▶ **Try it**: Leave the pictures out, and transcribe the material below exactly from the line with "of Molecular and" to the line with "hippocampus is an", both lines included.

***** Information supplied

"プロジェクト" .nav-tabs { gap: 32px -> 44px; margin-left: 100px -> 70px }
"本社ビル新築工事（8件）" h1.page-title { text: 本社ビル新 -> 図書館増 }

**********
***** Information supplied

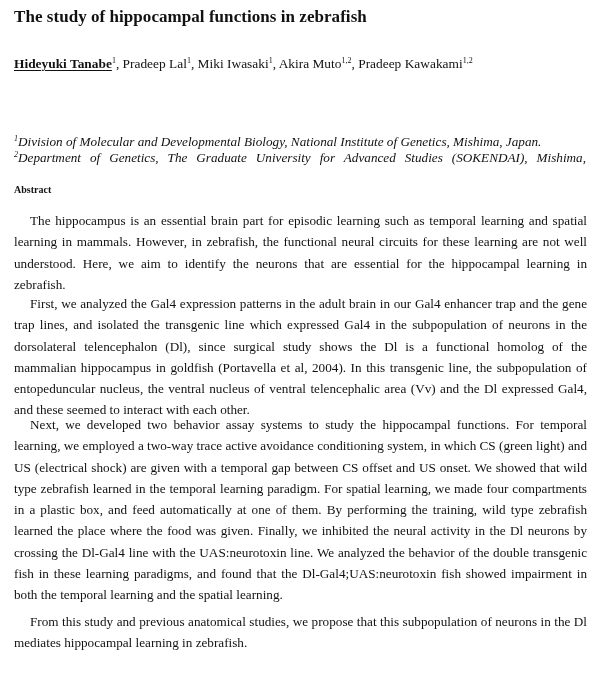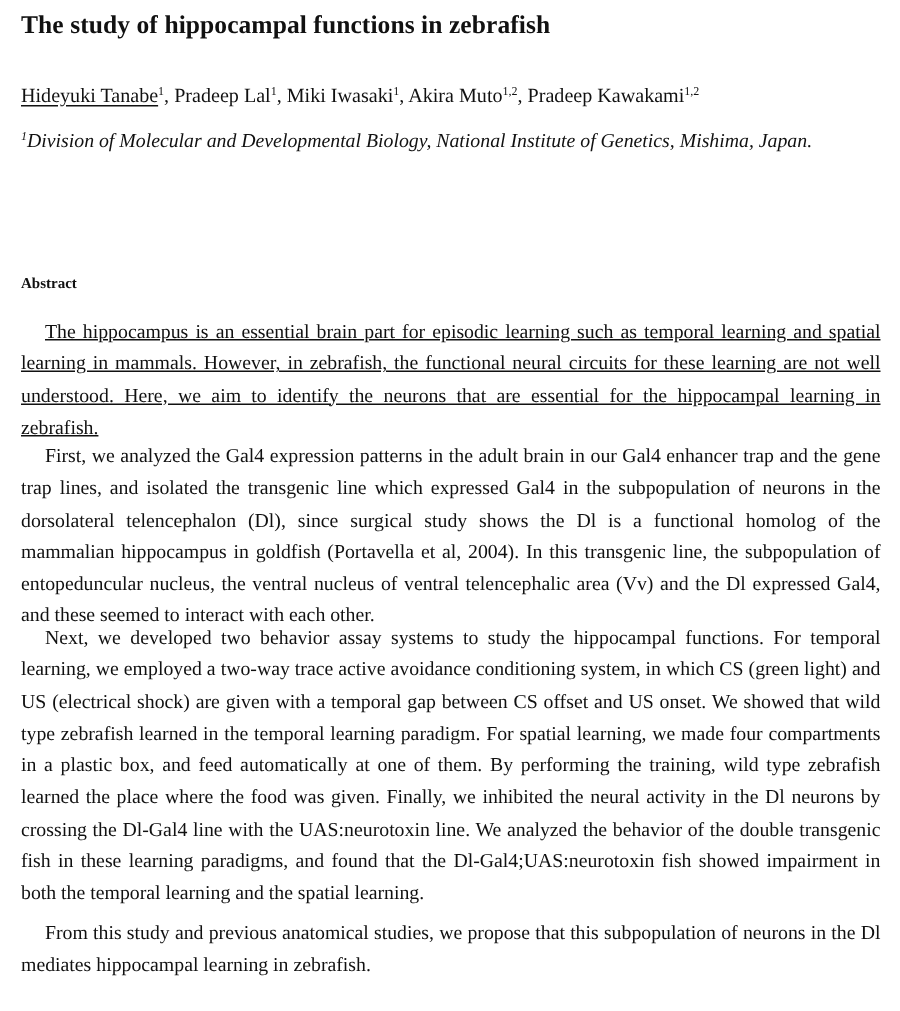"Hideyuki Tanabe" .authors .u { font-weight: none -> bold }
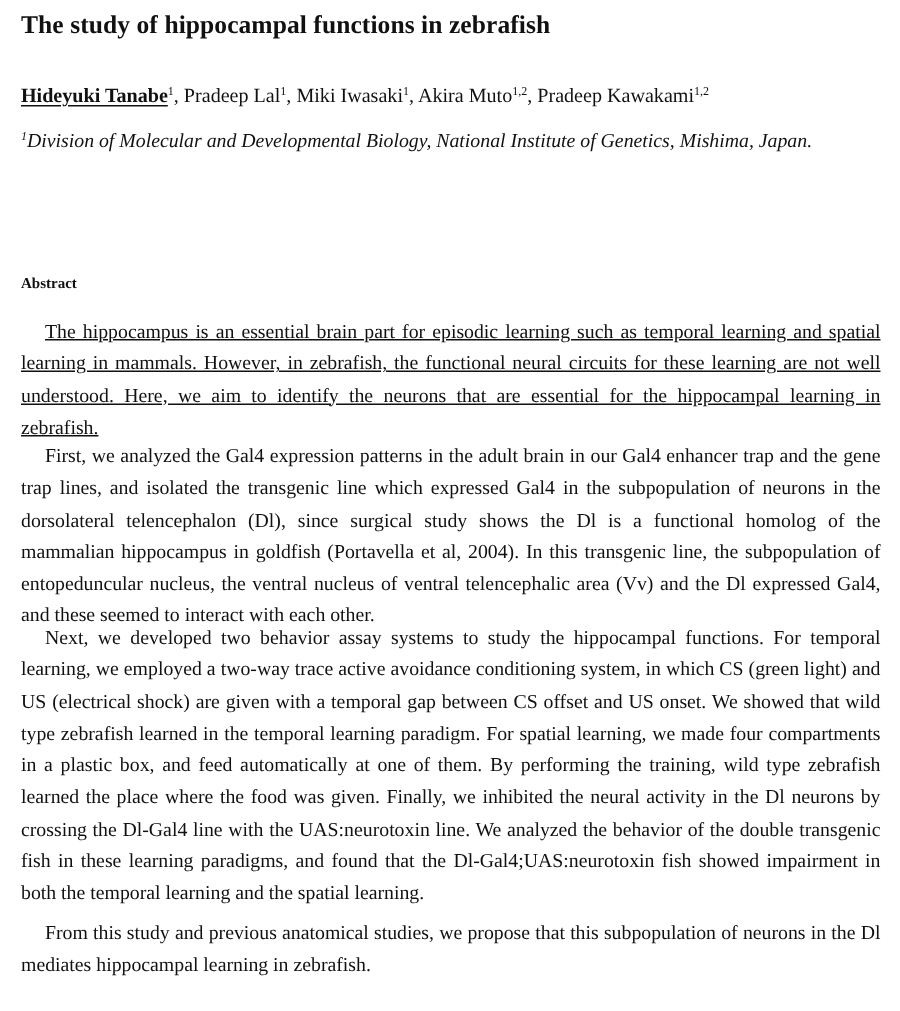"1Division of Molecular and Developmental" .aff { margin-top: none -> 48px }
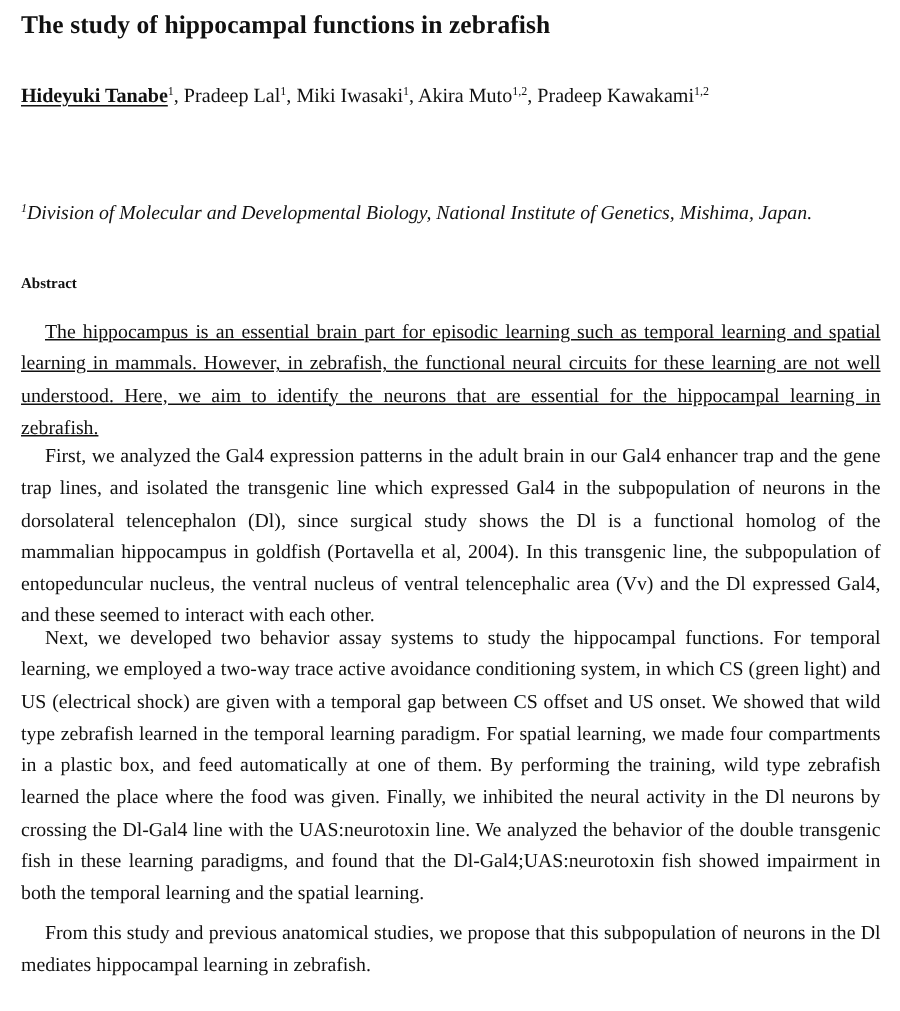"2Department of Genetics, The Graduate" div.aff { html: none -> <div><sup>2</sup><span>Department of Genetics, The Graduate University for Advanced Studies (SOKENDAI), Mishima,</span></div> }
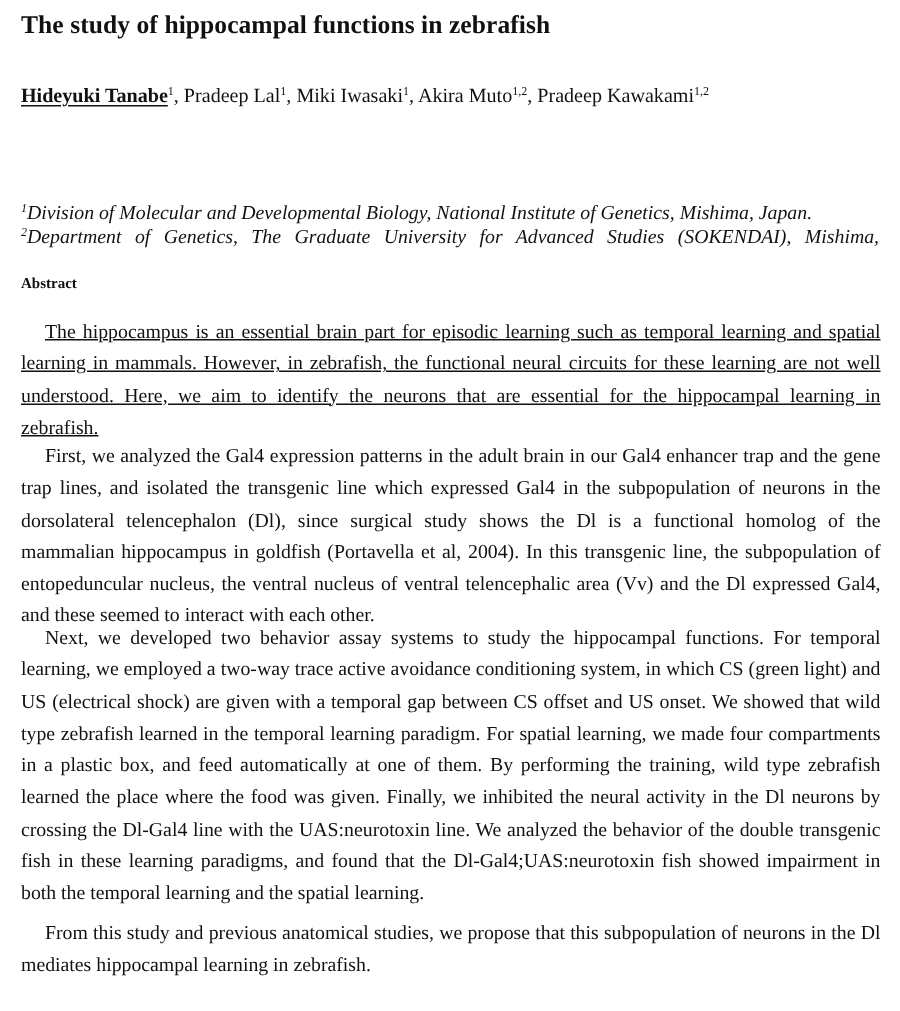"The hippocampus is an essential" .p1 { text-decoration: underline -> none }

**********
***** Information supplied

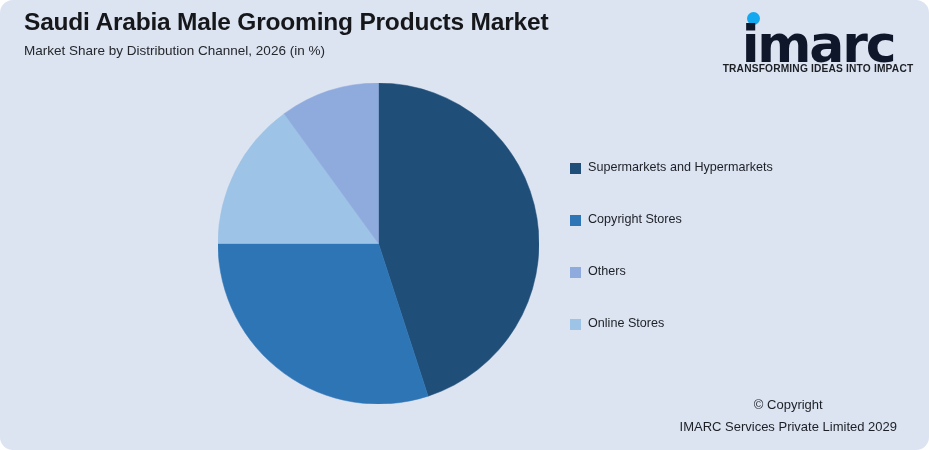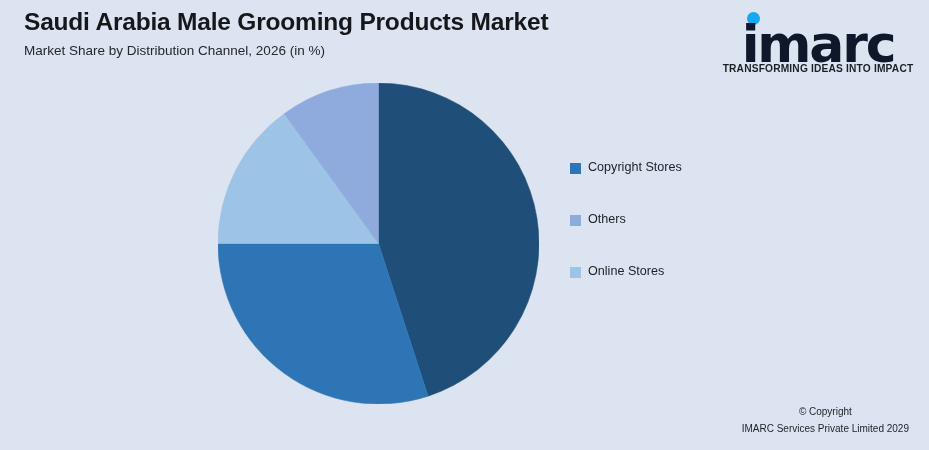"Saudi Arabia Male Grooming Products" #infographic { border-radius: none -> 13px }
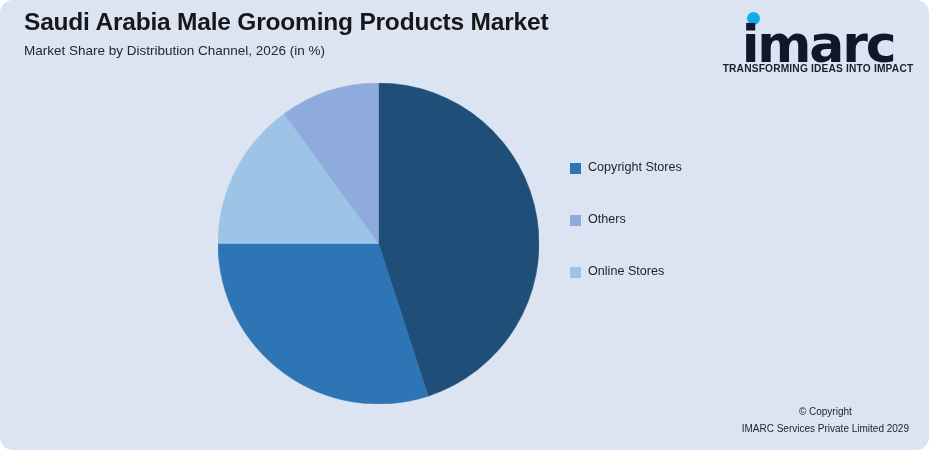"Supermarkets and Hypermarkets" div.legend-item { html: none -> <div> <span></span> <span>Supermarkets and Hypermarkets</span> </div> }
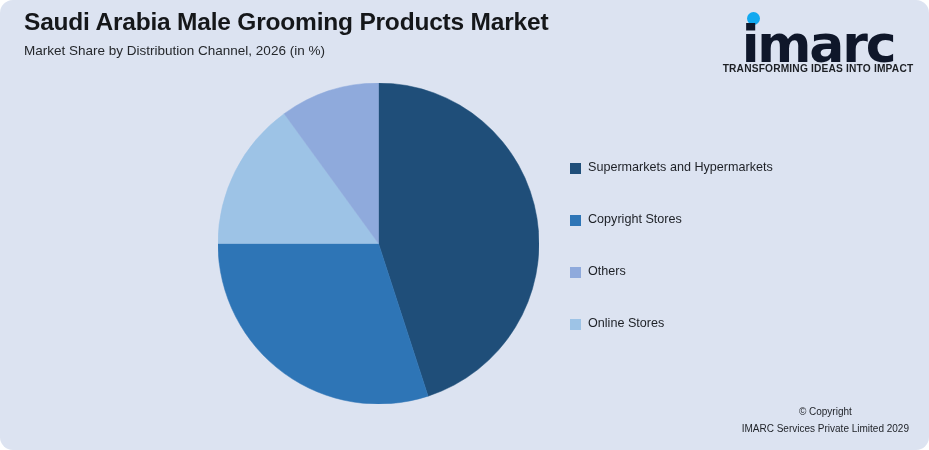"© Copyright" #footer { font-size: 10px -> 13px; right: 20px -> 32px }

**********

▶ **Worked solution**:
"1Division of Molecular and Developmental" .aff { margin-top: none -> 48px }
"2Department of Genetics, The Graduate" div.aff { html: none -> <div><sup>2</sup><span>Department of Genetics, The Graduate University for Advanced Studies (SOKENDAI), Mishima,</span></div> }
"The hippocampus is an essential" .p1 { text-decoration: underline -> none }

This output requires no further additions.